Google Provides More Information About Mobile-Friendly Algorithm
First came the addition of mobile usability features to webmaster tools. Then it was announced that mobile usability will absolutely become a ranking factor in mobile searches. Then came the announcement that Google’s mobile-friendly algorithm will begin it’s rollout on April 21.
While it may or may not deserve the term that some have given it – “mobilegeddon” – the fact remains that this adjustment could have an even bigger effect than Google’s infamous Panda and Penguin algorithm changes. Now, Google has provided some advice for webmasters trying to prevent the loss of mobile traffic.
Google Hangout Clarifies Mobile-Friendly Details
Google has already defined the main problems that will prevent a site from ranking highly in mobile search results. As a reminder, these issues include:
- Having a viewport that isn’t configured
- Having a fixed-width viewport
- Using Flash
- Having content that requires expanding or horizontal scrolling to read
- Having clickable items too close too each other
- Using a font size that’s too small
In a recent Google+ hangout, Google representatives answered questions about some issues that SEOs still have. The three most important points made during the hangout were:
- Each page on your site will be judged on its own. Having a mobile-friendly homepage will not guarantee that all your site pages will be considered mobile-friendly in search results.
- A page is either mobile-friendly or it isn’t. In other words, there is no spectrum – Google’s mobile-friendly test is pass/fail.
- The new algorithm will roll out on April 21 and could take about a week to complete. This means that sites should start seeing how this algorithm affects them almost immediately.
To quickly check if your site is mobile-friendly according to Google, you can simply search for it using a mobile device. Alternatively, you can use Google’s quick and easy Mobile-Friendly test tool. Of course, mobile usability can be investigated in detail within Webmaster Tools, but that information is only as recent as Google’s last crawl of your site.
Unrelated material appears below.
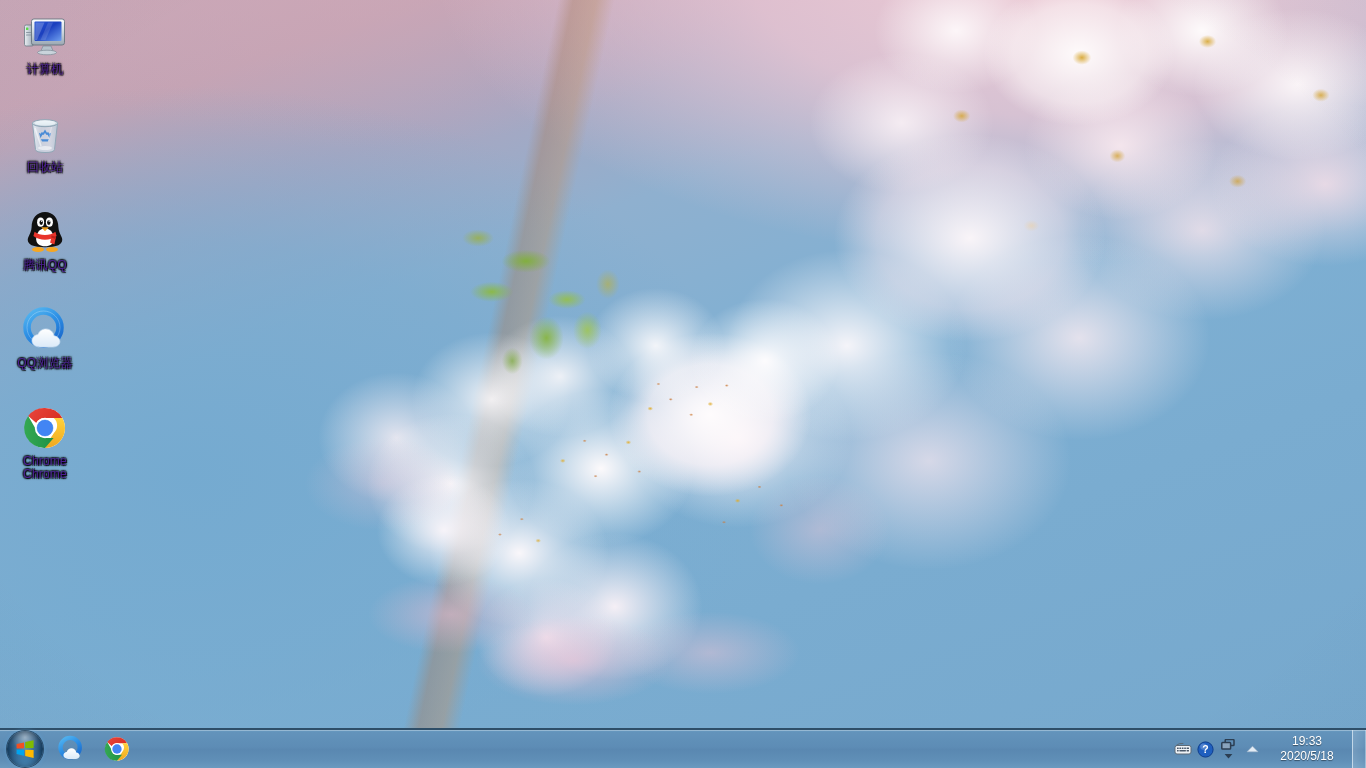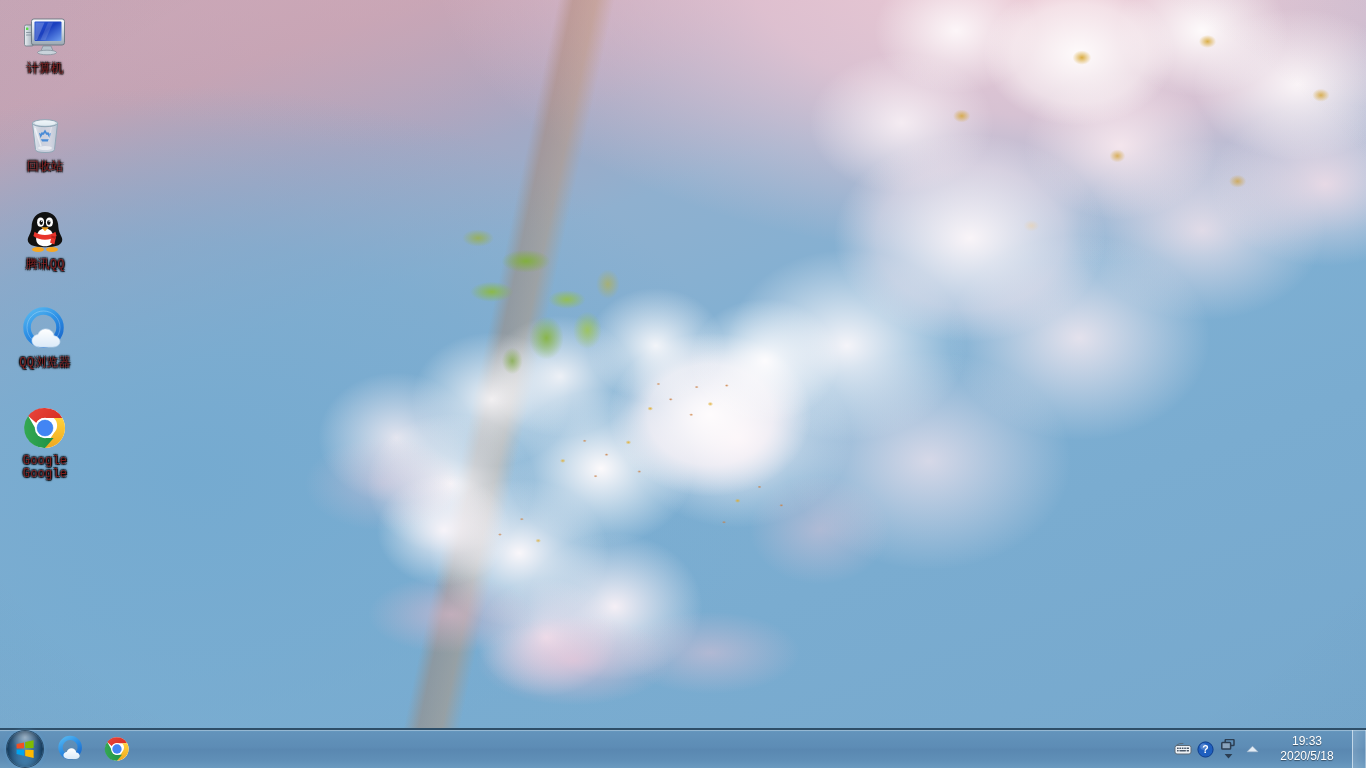"计算机" .desk-icon .label { color: #7f1d1d -> #4c1d95; font-family: Liberation Mono, monospace -> none }
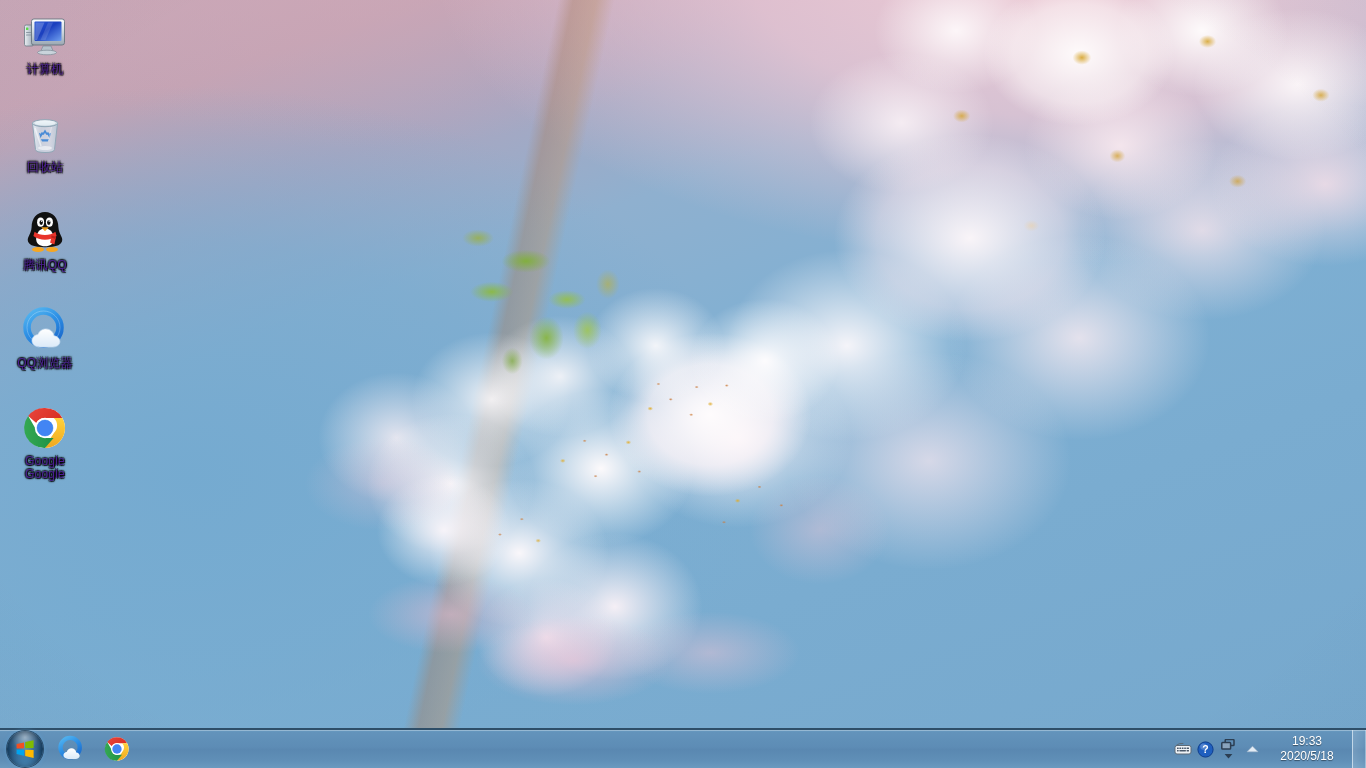"Google Google" span.label { text: Google Google -> Chrome Chrome }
Other Potential Mobile Mistakes
Besides the issues that Google has already laid out, there are other considerations to take into account when making your site mobile-friendly. Google Developers lists seven common mistakes that are often seen on mobile sites. They include:
- Unplayable content
- Faulty redirects
- Mobile-only 404s
- App download interstitials
- Irrelevant cross-links
- Slow mobile pages
The full guide, available here, explains each of these issues in detail as well as how to rectify them. For now, webmasters should mainly focus on the usability issues that will get them a mobile-friendly label as quickly as possible. However, it’s entirely possible that the issues described by Google Developers could eventually play a role in the mobile-friendly algorithm. Bottom line – any site that wants to stay relevant and visible in the future would do well to follow all best practices for mobile-friendliness as time goes on.